── RECORDS FOR PROCESSING

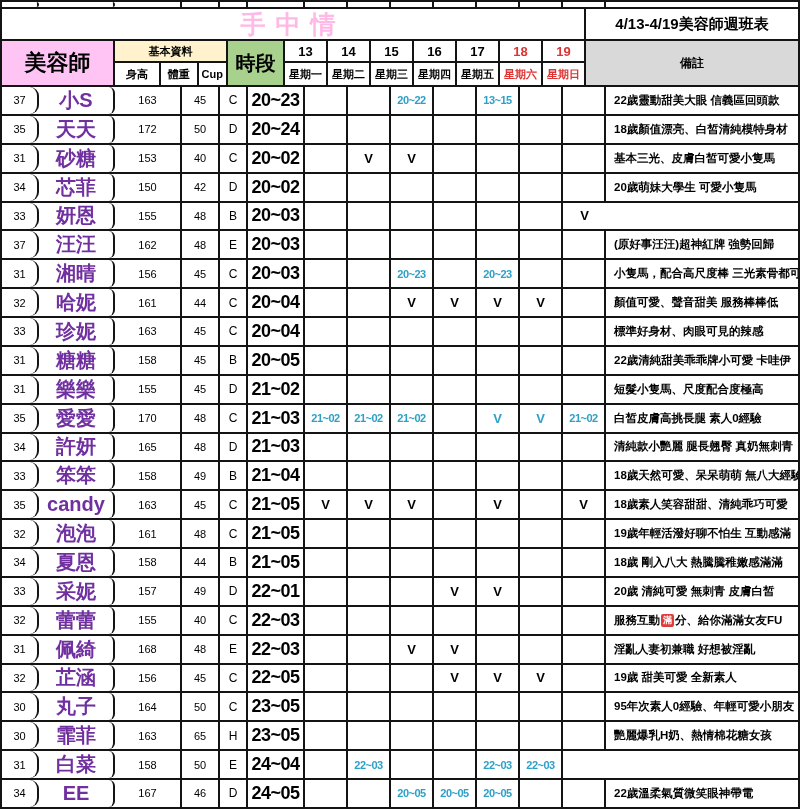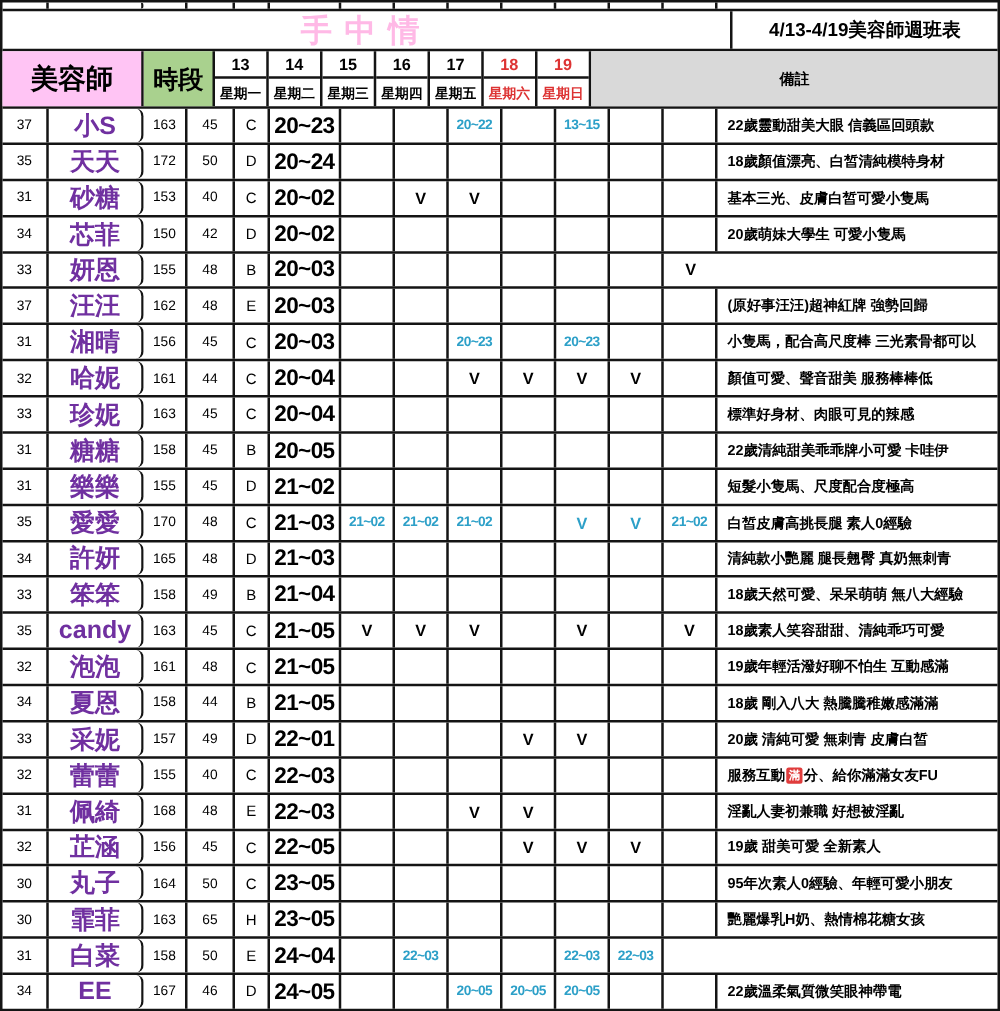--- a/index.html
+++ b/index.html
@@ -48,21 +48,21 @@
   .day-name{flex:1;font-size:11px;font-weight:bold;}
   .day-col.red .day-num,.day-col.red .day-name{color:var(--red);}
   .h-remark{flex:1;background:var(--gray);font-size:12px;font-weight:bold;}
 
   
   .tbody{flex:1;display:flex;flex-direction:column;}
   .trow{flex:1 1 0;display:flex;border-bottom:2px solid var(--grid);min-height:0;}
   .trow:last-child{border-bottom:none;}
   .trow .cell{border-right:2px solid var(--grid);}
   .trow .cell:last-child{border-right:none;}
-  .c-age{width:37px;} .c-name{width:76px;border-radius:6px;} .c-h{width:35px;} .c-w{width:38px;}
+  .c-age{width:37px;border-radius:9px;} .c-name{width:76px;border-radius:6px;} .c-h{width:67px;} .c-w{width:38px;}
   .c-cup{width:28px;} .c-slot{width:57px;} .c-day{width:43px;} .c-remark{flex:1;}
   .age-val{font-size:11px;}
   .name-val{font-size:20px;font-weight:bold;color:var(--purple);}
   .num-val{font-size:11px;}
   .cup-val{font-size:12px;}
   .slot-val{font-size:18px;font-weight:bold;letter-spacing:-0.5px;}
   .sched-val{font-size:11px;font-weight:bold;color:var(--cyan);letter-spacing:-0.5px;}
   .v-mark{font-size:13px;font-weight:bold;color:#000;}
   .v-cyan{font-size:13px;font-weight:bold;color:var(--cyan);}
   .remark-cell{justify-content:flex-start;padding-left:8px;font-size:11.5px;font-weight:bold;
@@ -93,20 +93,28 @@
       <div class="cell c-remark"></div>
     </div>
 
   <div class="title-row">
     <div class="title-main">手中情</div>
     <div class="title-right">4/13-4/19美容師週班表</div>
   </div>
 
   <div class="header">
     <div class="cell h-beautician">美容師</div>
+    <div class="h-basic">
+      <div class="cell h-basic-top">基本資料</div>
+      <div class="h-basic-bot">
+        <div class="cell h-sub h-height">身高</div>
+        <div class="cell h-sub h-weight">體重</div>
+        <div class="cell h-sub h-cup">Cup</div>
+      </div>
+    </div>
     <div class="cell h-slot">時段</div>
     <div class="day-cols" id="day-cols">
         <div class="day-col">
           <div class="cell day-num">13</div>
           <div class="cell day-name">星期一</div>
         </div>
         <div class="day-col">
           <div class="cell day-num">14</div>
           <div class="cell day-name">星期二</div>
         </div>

────

__EXERCISE__: Those lines of the records that contain the string "spacing" should be identified and copied.

__RESPONSE BELOW__:
   .slot-val{font-size:18px;font-weight:bold;letter-spacing:-0.5px;}
   .sched-val{font-size:11px;font-weight:bold;color:var(--cyan);letter-spacing:-0.5px;}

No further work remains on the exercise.